You should also keep gamification in mind when designing self-service portals for policyholders to manage and pay bills, make policy changes or contact their agents. To be effective, games must give users a sense of being charge, motivate them with rewards, and encourage users to build their competence so they keep playing.

Use AI and UX design best practices to make things easier for you and the customer

The biggest pain point when shopping around for insurance is combing through policies riddled with legalese and deciphering fine print written in hieroglyphics. Companies like New York Life offer a robust knowledge base that helps explain the purpose of life insurance and the types of coverage to those making a purchase decision for the very first time. The site also provides an insurance needs and retirement needs calculator, while prominently featuring a call-to-action on every page to connect with a financial professional.

Meanwhile, Millennial-targeted home and renters insurance provider Lemonade deploys an AI bot named Maya who can help you find the best coverage through web chat. The company alleges that its mobile app allows customers to get insured in 90 seconds and paid in three minutes.

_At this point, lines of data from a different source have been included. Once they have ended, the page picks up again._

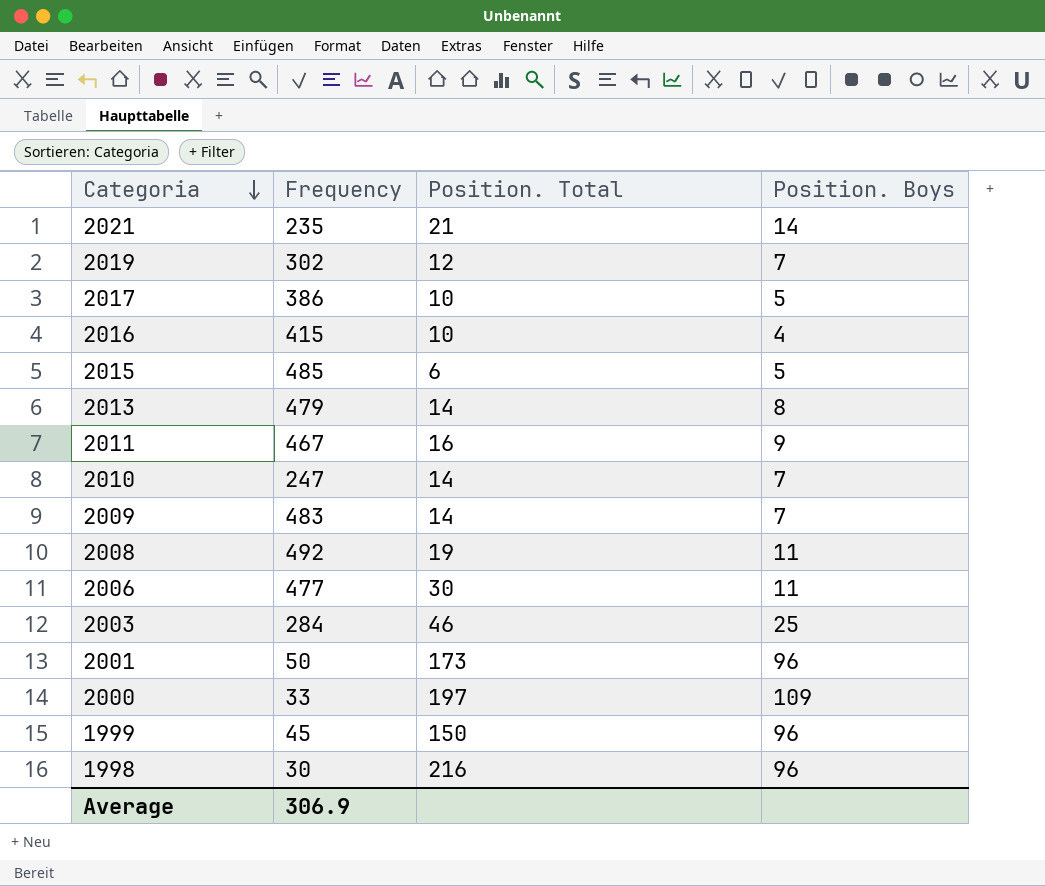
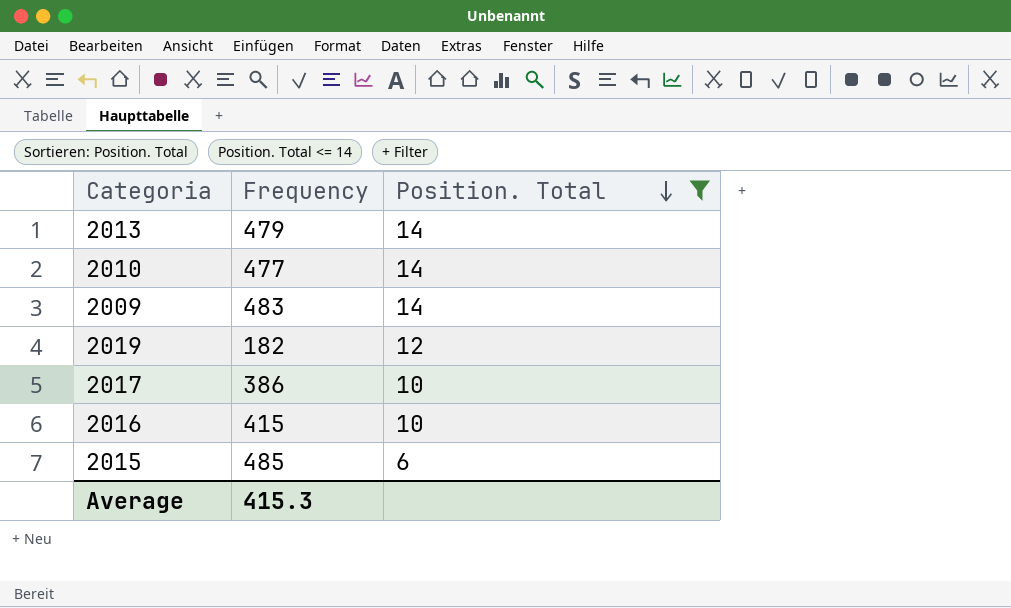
filter: none -> Position. Total <= 14
row order: Categoria descending -> Position. Total descending
column Position. Boys | position: 4 -> none
2010 | Frequency: 247 -> 477
2019 | Frequency: 302 -> 182
Average | Frequency: 306.9 -> 415.3

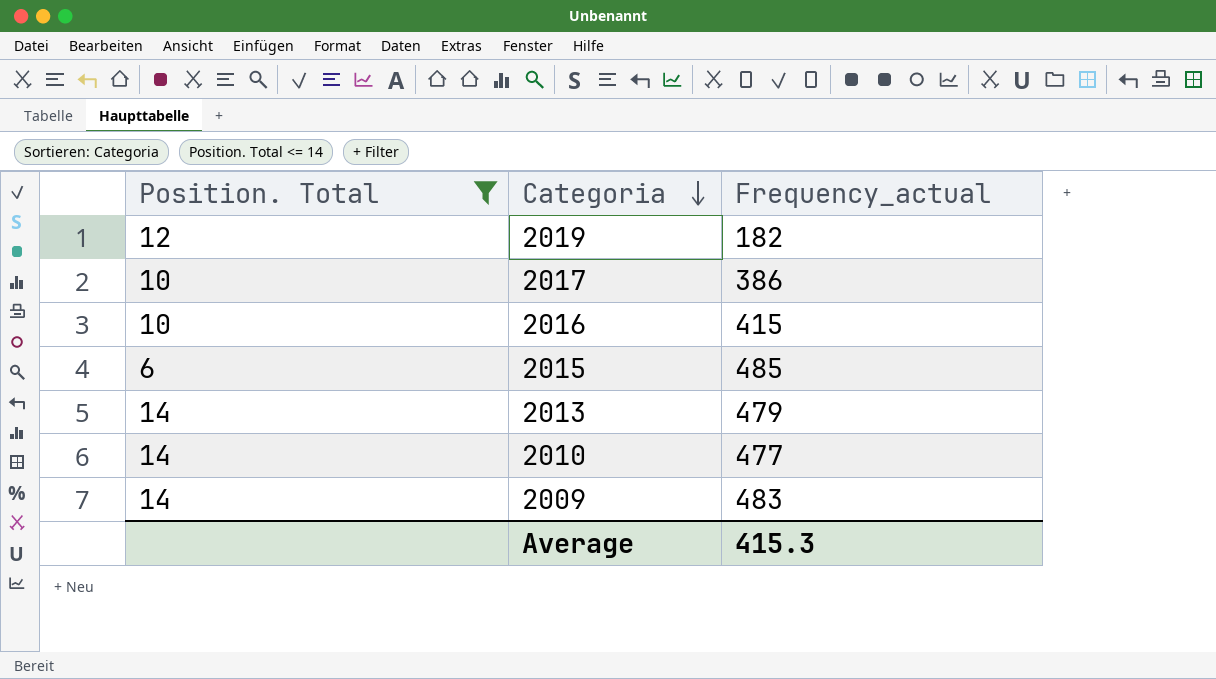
row order: Position. Total descending -> Categoria descending
column Position. Total | position: 3 -> 1
column name: Frequency -> Frequency_actual

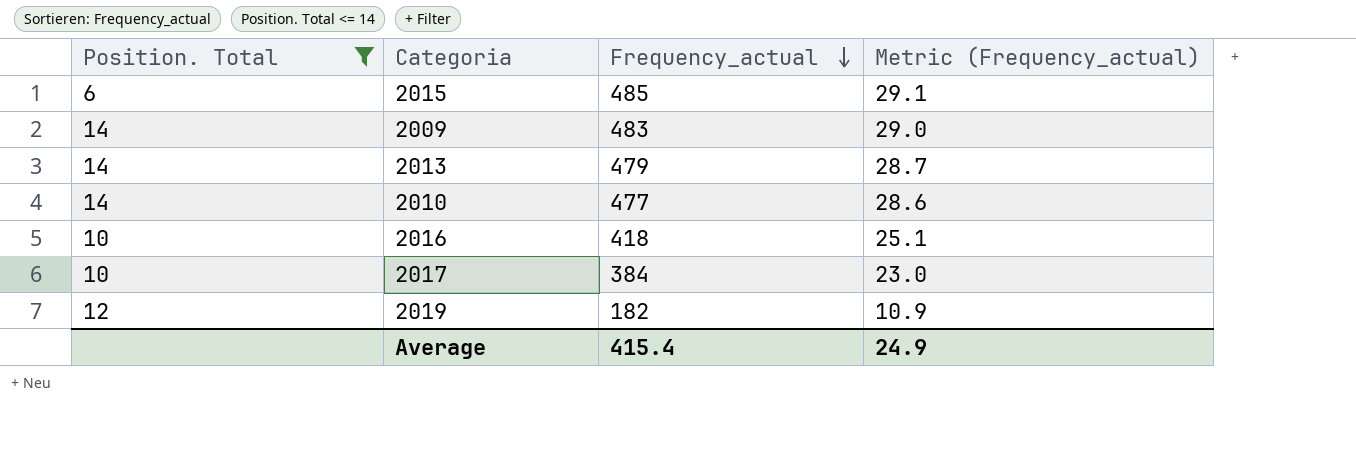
row order: Categoria descending -> Frequency_actual descending
column Metric (Frequency_actual) | formula: none -> [Frequency_actual] * 0.06
2016 | Frequency_actual: 415 -> 418
2017 | Frequency_actual: 386 -> 384
Average | Frequency_actual: 415.3 -> 415.4

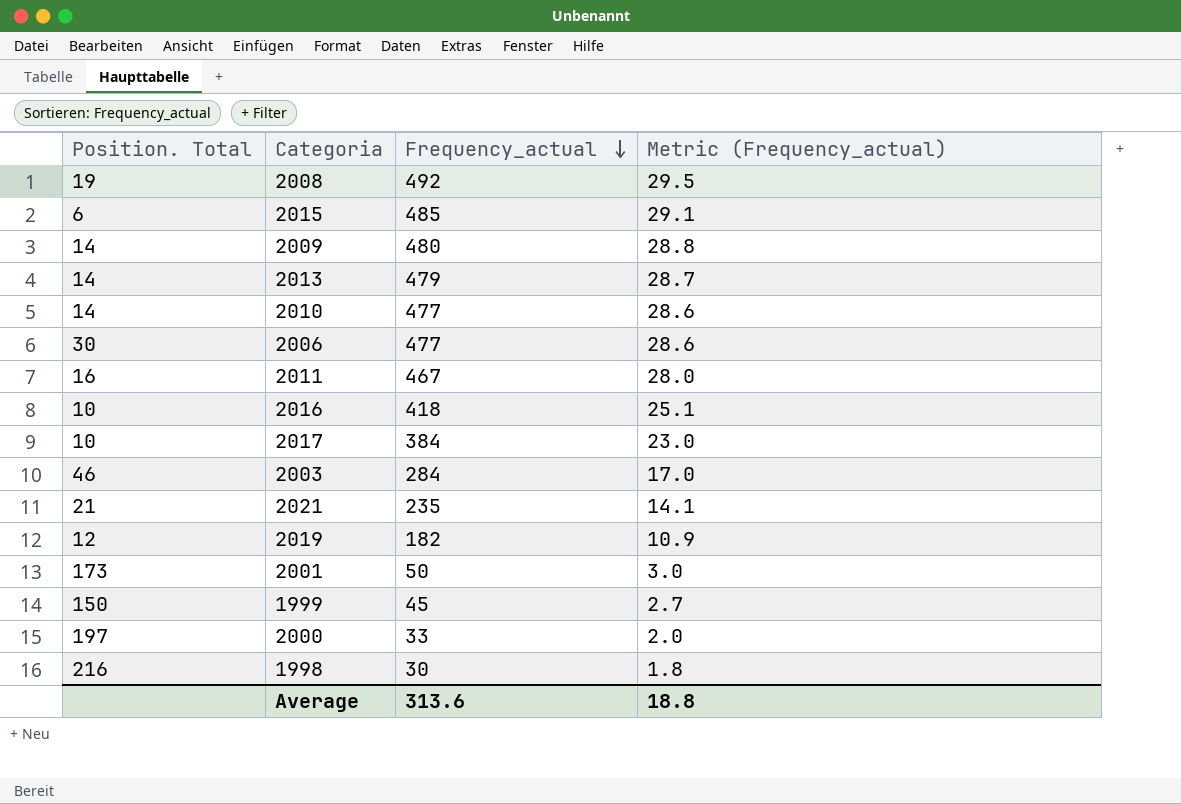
filter: Position. Total <= 14 -> none
2009 | Frequency_actual: 483 -> 480
2009 | Metric (Frequency_actual): 29.0 -> 28.8
Average | Frequency_actual: 415.4 -> 313.6
Average | Metric (Frequency_actual): 24.9 -> 18.8

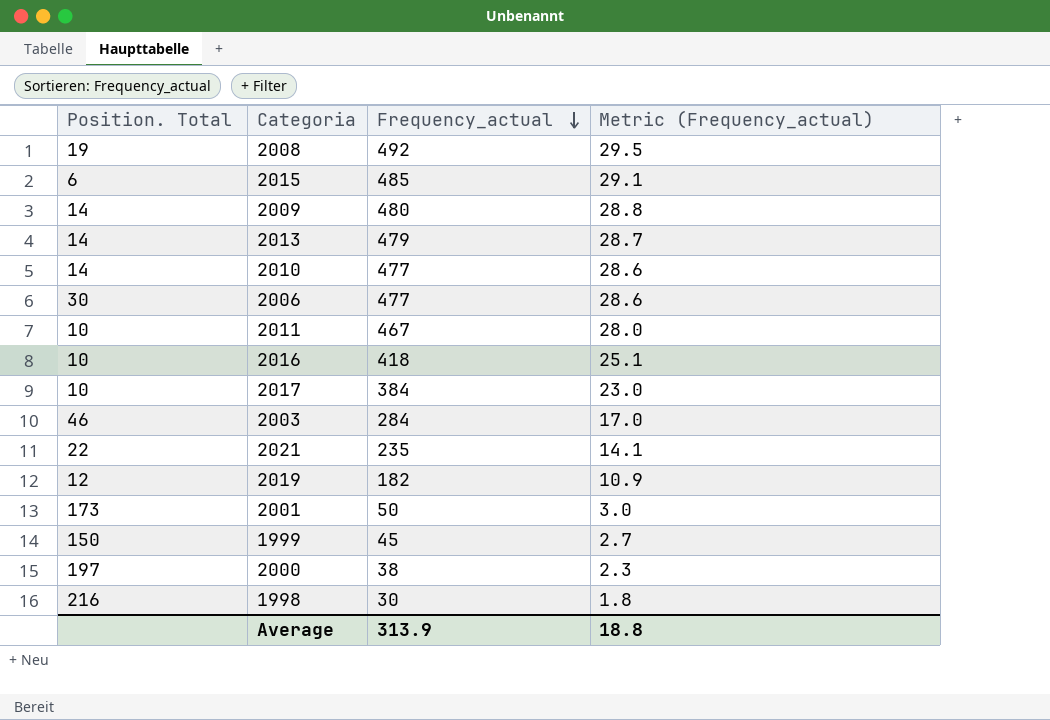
2011 | Position. Total: 16 -> 10
2021 | Position. Total: 21 -> 22
2000 | Frequency_actual: 33 -> 38
2000 | Metric (Frequency_actual): 2.0 -> 2.3
Average | Frequency_actual: 313.6 -> 313.9

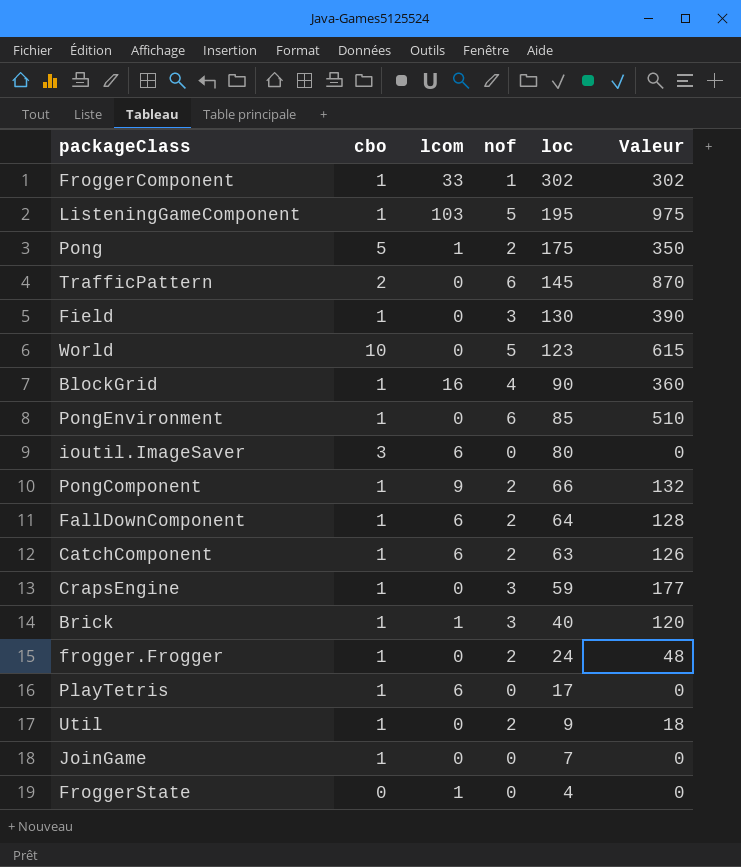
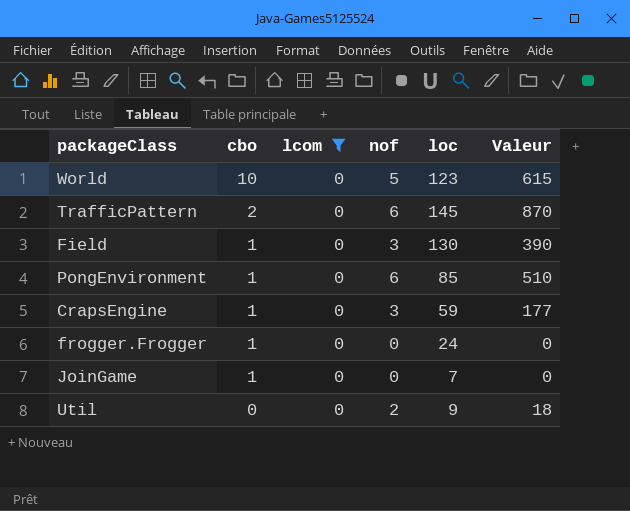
filter: none -> lcom = 0
row order: loc descending -> cbo descending
frogger.Frogger | nof: 2 -> 0
frogger.Frogger | Valeur: 48 -> 0
Util | cbo: 1 -> 0

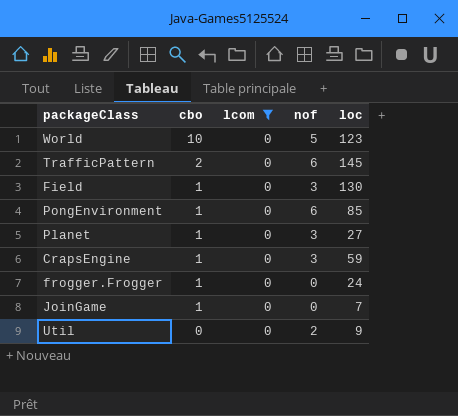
column Valeur | formula: [nof] * [loc] -> none
row Planet: none -> 1 | 0 | 3 | 27

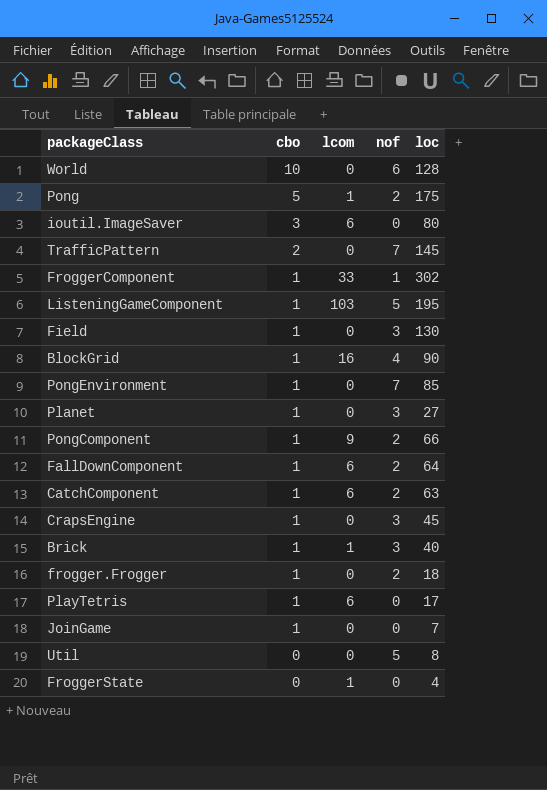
filter: lcom = 0 -> none
World | nof: 5 -> 6
World | loc: 123 -> 128
TrafficPattern | nof: 6 -> 7
PongEnvironment | nof: 6 -> 7
CrapsEngine | loc: 59 -> 45
frogger.Frogger | nof: 0 -> 2
frogger.Frogger | loc: 24 -> 18
Util | nof: 2 -> 5
Util | loc: 9 -> 8

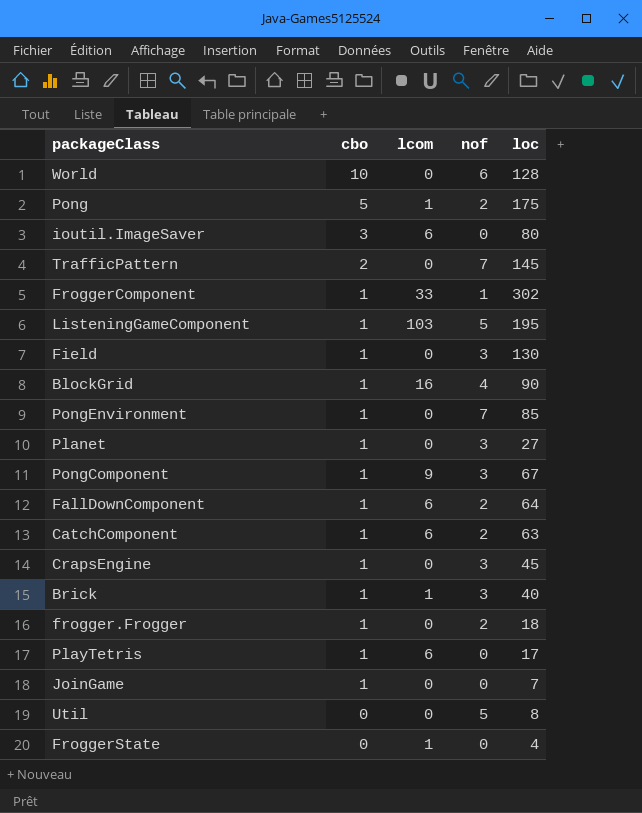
PongComponent | nof: 2 -> 3
PongComponent | loc: 66 -> 67

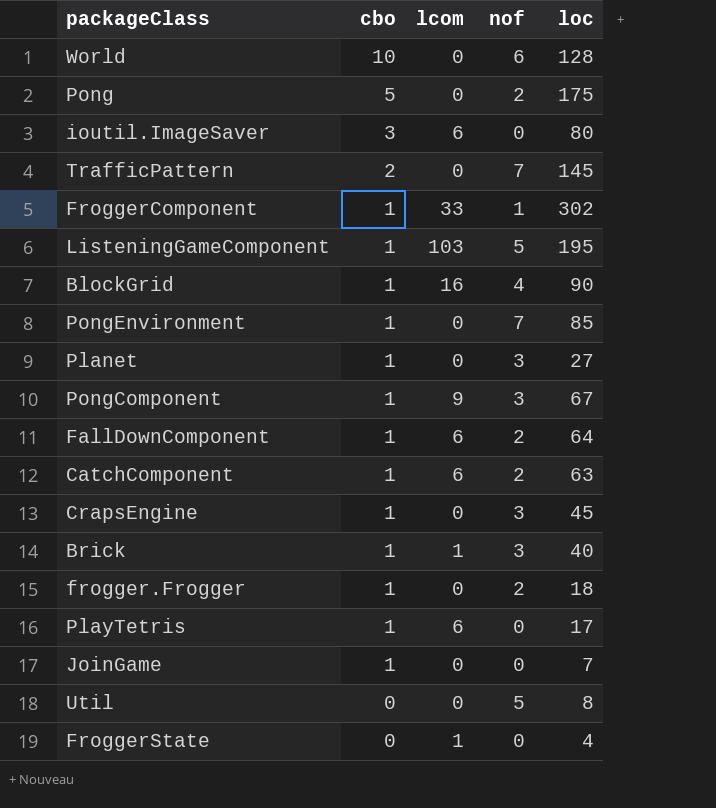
row Field: 1 | 0 | 3 | 130 -> none
Pong | lcom: 1 -> 0

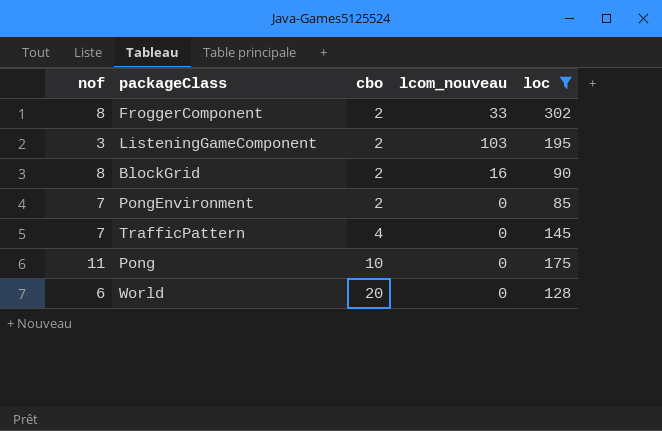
filter: none -> loc >= 85
row order: cbo descending -> cbo ascending
column nof | position: 4 -> 1
column name: lcom -> lcom_nouveau
FroggerComponent | nof: 1 -> 8
FroggerComponent | cbo: 1 -> 2
ListeningGameComponent | nof: 5 -> 3
ListeningGameComponent | cbo: 1 -> 2
BlockGrid | nof: 4 -> 8
BlockGrid | cbo: 1 -> 2
PongEnvironment | cbo: 1 -> 2
TrafficPattern | cbo: 2 -> 4
Pong | nof: 2 -> 11
Pong | cbo: 5 -> 10
World | cbo: 10 -> 20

Meanwhile, health insurance provider Oscar throws in additional perks such as a concierge care team of doctors on-call 24/7. If you have a rash you want diagnosed, simply take a photo and upload it to the app. The mobile app also allows you to schedule appointments with doctors in your network directly from your smartphone.

Offering digitally literate insurance products also helps legacy companies attract Millennials, who shows the least interest in life insurance, drive less, delay home purchases and save less for retirement. “Gamification can help mitigate these trends and help insurers engage a younger generation of potential customers,” claims a report by EY, Winning the Game: the Importance of Implementing a Gamification Strategy in Insurance.

AI also changes the process of payout decision-making. Take the case of agro insurance, which potentially covers thousands of acres of land. In the event that a drought strikes and  the landholder files a claim, the insurance company needs to verify the extent of the damage. Rather than deploying claims officers on-site to comb thousands of acres on foot, the insurer uses satellite imaging or drones to assess the damage.

State of the industry - share statistics from Novarica report

Data shows that early adopters are finding success. One in four insurers has experience with emerging technology like mobile, predictive analytics, big data technology, telematics, drones and AI/machine learning, according to a Novarica report on Emerging Technology in Insurance: AI, Big Data, Chatbots, IoT, RPA and More. About half of insurers have deployed predictive analytics in multiple areas, the report goes on, and pilot activity in big data and machine learning remains high.

But legacy companies are struggling with emerging technologies because of organizational inertia. According to McKinsey, nine out of ten insurers identified legacy software and infrastructure as barriers to digitization - that’s why some of the first insurance companies to introduce mobile apps engineered by UX designers were startups.

As a “subscription”-based business model, insurers should maintain ongoing relationships with customers, but the typical insurer-customer relationship is one of radio silence and begrudgingly-paid monthly bills punctuated only by catastrophe: a customer lands in the emergency room after a skiing accident, gets rear-ended by another car in heavy traffic, or loses a loved one.

According to EY research, 44 percent of customers have had no interactions with their insurers over the last 18 months. Insurance providers that want to add value to their customers lives need to keep them engaged so they feel reassured that when they do need to make a claim, it will be fair, easy and fast.